Thursday, 31 May 2012

Reflections UI course


This blogpost contains our reflections on the User Interfaces course:

Lieven
Last year, I took the course ‘HCI: principles and design’ at KTH (Stockholm). The iterative UI design using both paper and digital prototypes was part of the course. We even had a small project to put it into practise. That was just enough to get started. The UI course I took here as part of my HCI program went far deeper, mostly because we had to work on a real-life scale. The constant need for reporting and feedback from others helped to stay alert and question the course we were following at the time. On evaluating our project, I see two shortcomings, mentioned before. For starters, we don’t have that much test users. I do however believe we extracted useful information of our subject. I must admit I’m rather reluctant to prompt users too much, which might be another explanation for our limited test audience. Secondly, we focused not enough on efficiency, but on functionality instead. As argued before, prototyping has its limits, but that shouldn’t have stopped us of at least trying to incorporate it more.
Finally, the methodology and the user’s active role in it are two important things I take with me from this course, together with a reinforced striving to design in a user-centred way – after all, he or she is the one measure of quality that matters.

Yasin
With this course we have learned how to evaluate and design a user friendly application by applying methods that are proven to be successful in the past years. For achieving this we iterate our test phases with the users and look for problems and solutions thereby.
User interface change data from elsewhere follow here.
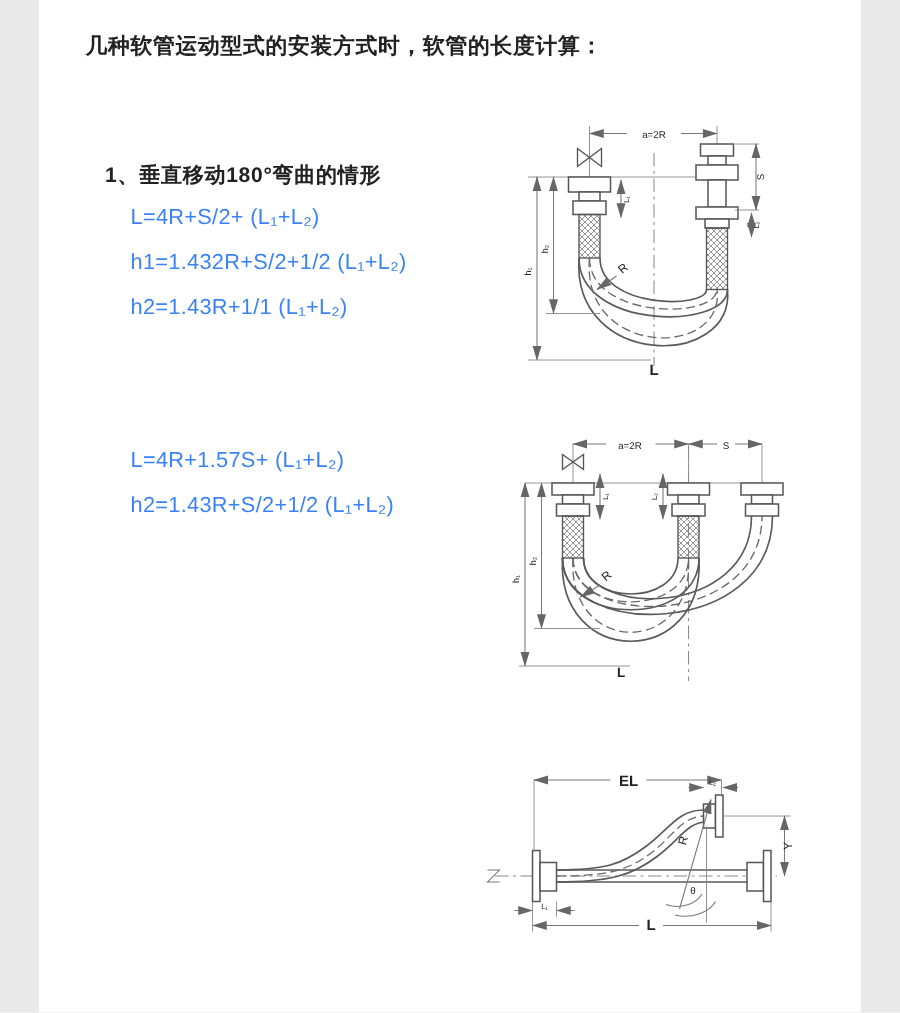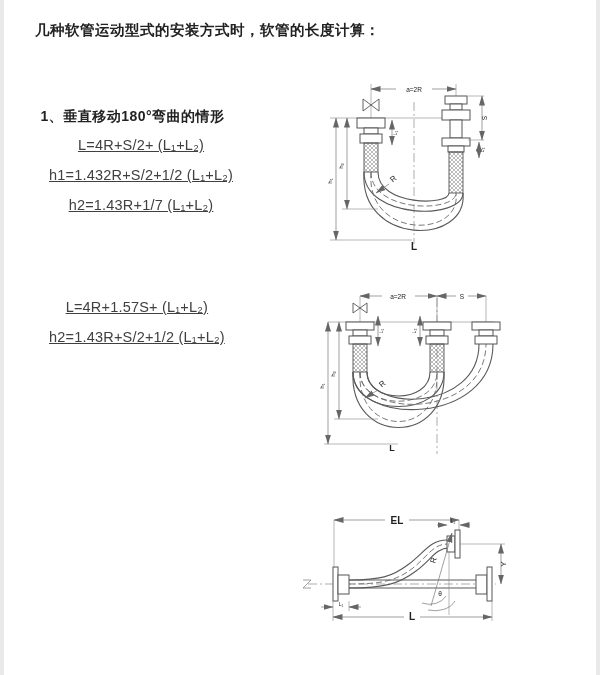"几种软管运动型式的安装方式时，软管的长度计算：" .page { width: 592px -> 548px }
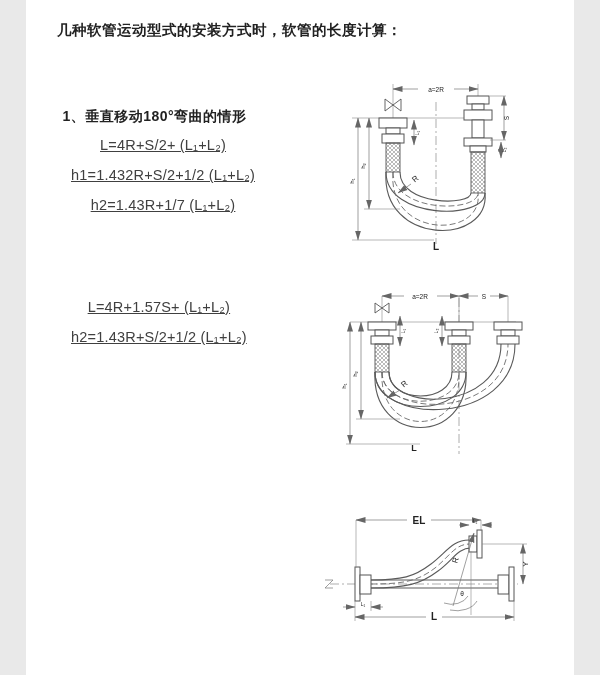"1、垂直移动180°弯曲的情形" .sec { left: 28px -> 44px; text-align: center -> none }
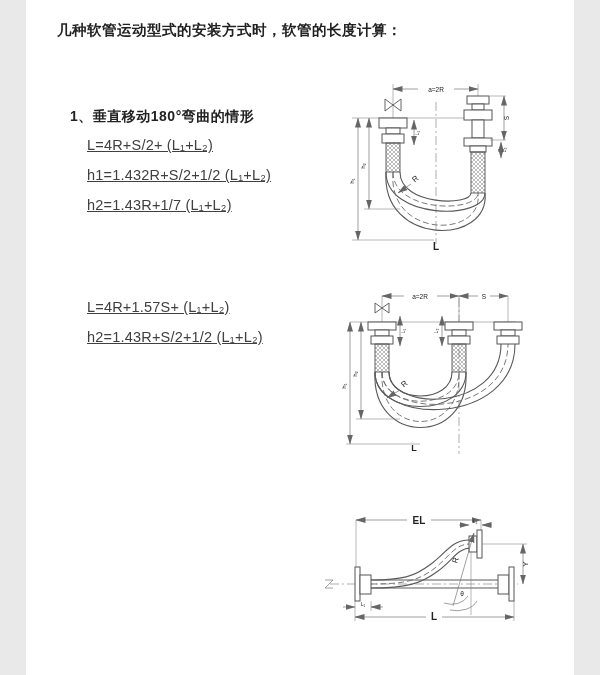"L=4R+S/2+ (L₁+L₂)" .formula { color: #404040 -> #3b82f6; text-decoration: underline -> none }
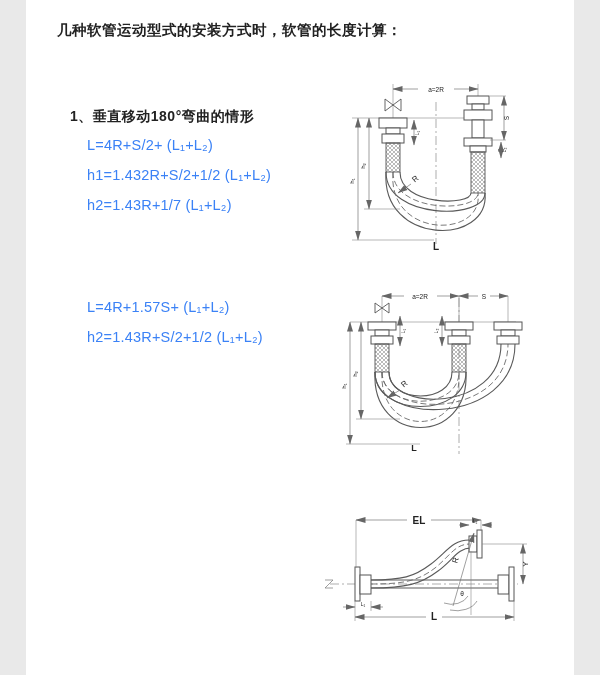"h2=1.43R+1/7 (L₁+L₂)" div.formula { text: 1.43R+1/7 -> 1.43R+1/1 }
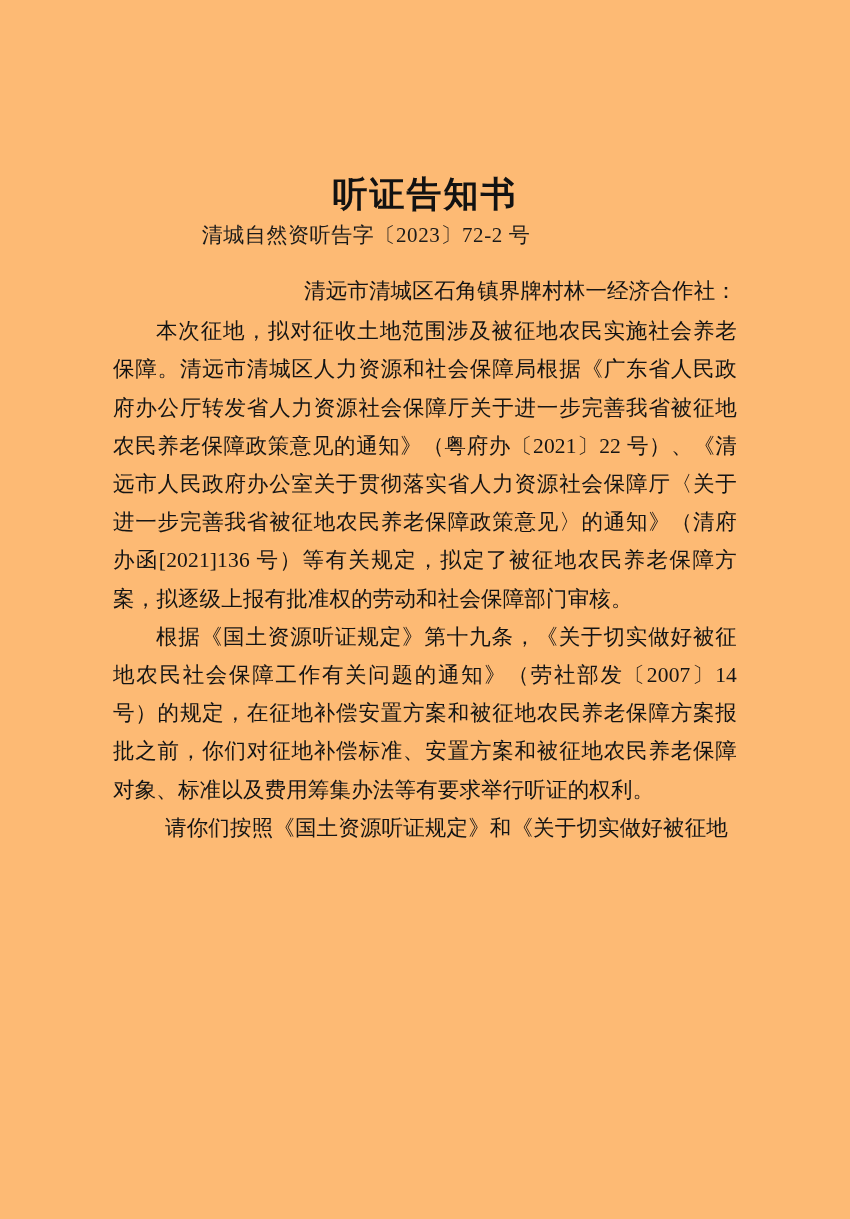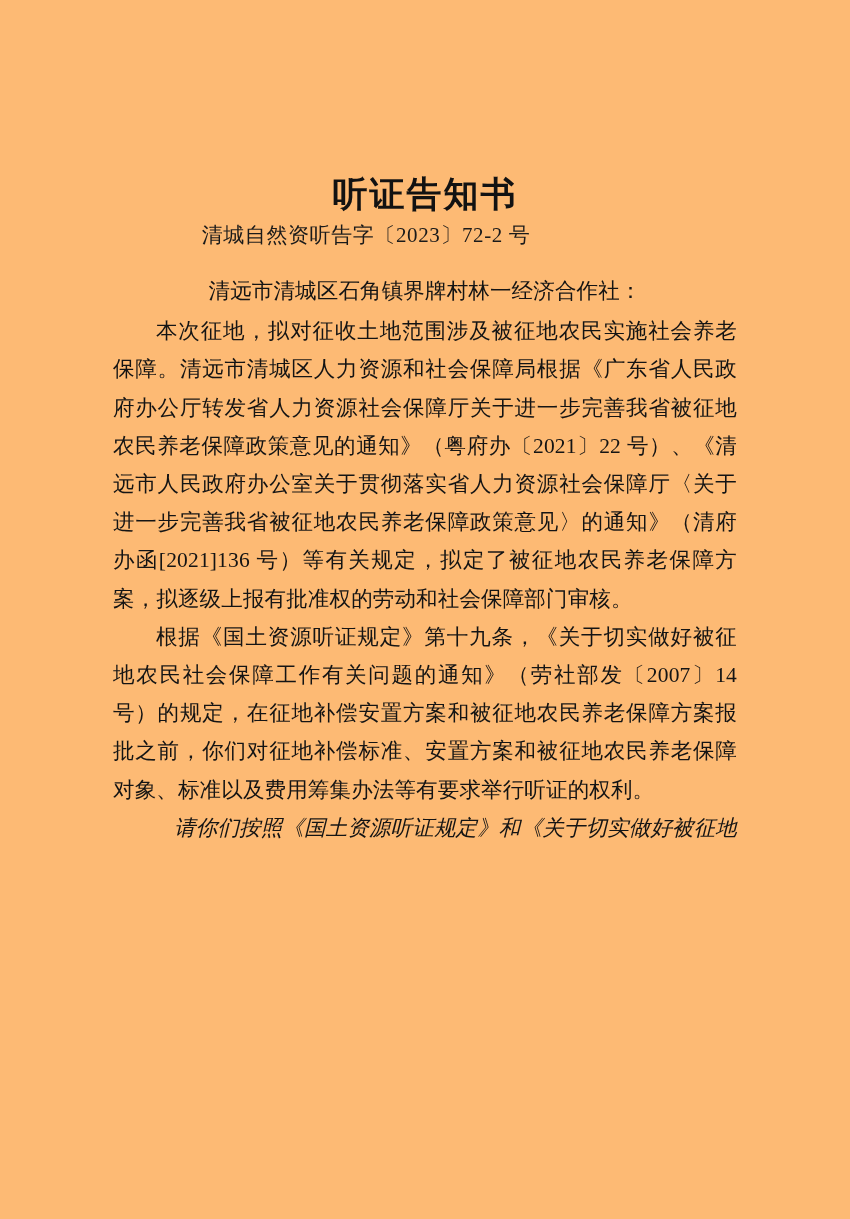"清远市清城区石角镇界牌村林一经济合作社：" .addressee { text-align: center -> right }
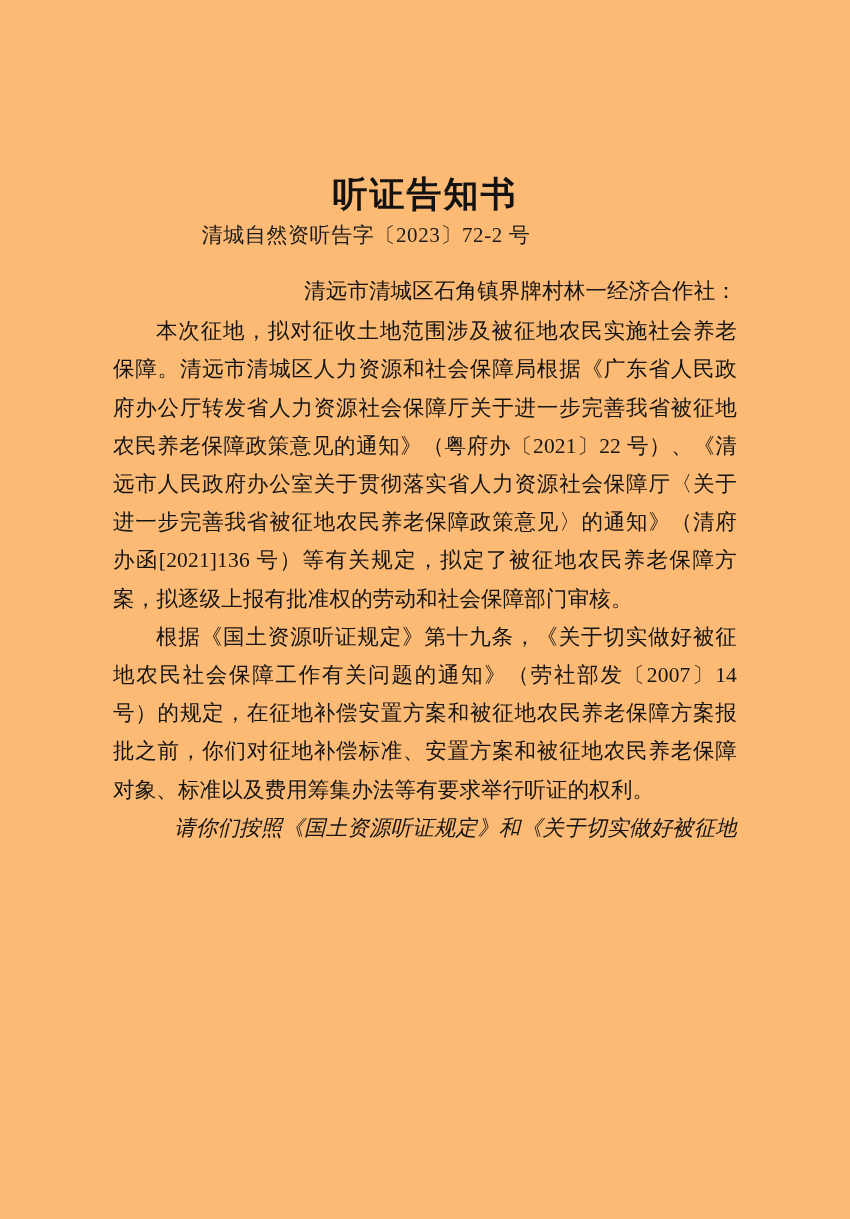"请你们按照《国土资源听证规定》和《关于切实做好被征地" .body-para.clipped { font-style: italic -> none; text-align: right -> center }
So each iteration brings an improvement to our application. Overall this whole process leads us to our goal which is to make an application which users have a good satisfaction and experience with. By following these methodology we were able to design an application which provided a solution to information overload. If we were not given any of these methods we would probably end up with making something that wasn't really a good solution and thereby losing too much time. The course itself is very structured and demands continuous involvement. By giving results via blogs we were able to get some feedback and apply changes to our design if needed. At first this seems time consuming but in the end we have seen how important this really was. Because finding flaws in time instead of waiting till the end saves us all so much headache. For those who are interested in human centered design should definitely take a look at this course. It’s really worth it and you’ll have so much fun thanks to the interactiveness of it. By reading and writing comments on students’ blogs we were able to find some issues with their and our application. Sometimes we made comparisons with those designs that were similar to ours (e.g. team Sjiek’s Focus) and Incorporated some of their ideas to ours while giving them some suggestions as well. In the end this helped us a lot and student colleagues served as expert evaluators.

Ward
I think that this course was very useful in the way that we that we were exposed to the a real-life usability design process. At first I thought that the evaluation techniques presented in the course and used during the project were rather theoretical. But as told in the presentation of the Capgemini people, things like paper prototyping in an iterative design are used to develop real-life applications. In this course we were obligated to work actively on the project during the entire semester and this is definitely a necessity if you want to create a good user interface.
I think a strong point of our project is that followed a structured approach in each iteration. By continuously checking whether problems from the previous iteration were solved and whether new problems arose, I believe we were able to create a decent interface. Of course, if it was a business application we were creating, some more iterations would follow. Also when looking back, I would start testing the efficiency of the application sooner. Sadly this wasn’t possible since our implementation wasn’t ready at the time.
By being obliged to read and comment on other blogs, we were able to see where other groups were in the development process and what interesting insights they obtained. Also by getting feedback from other groups we received some additional helpful insights for the development process.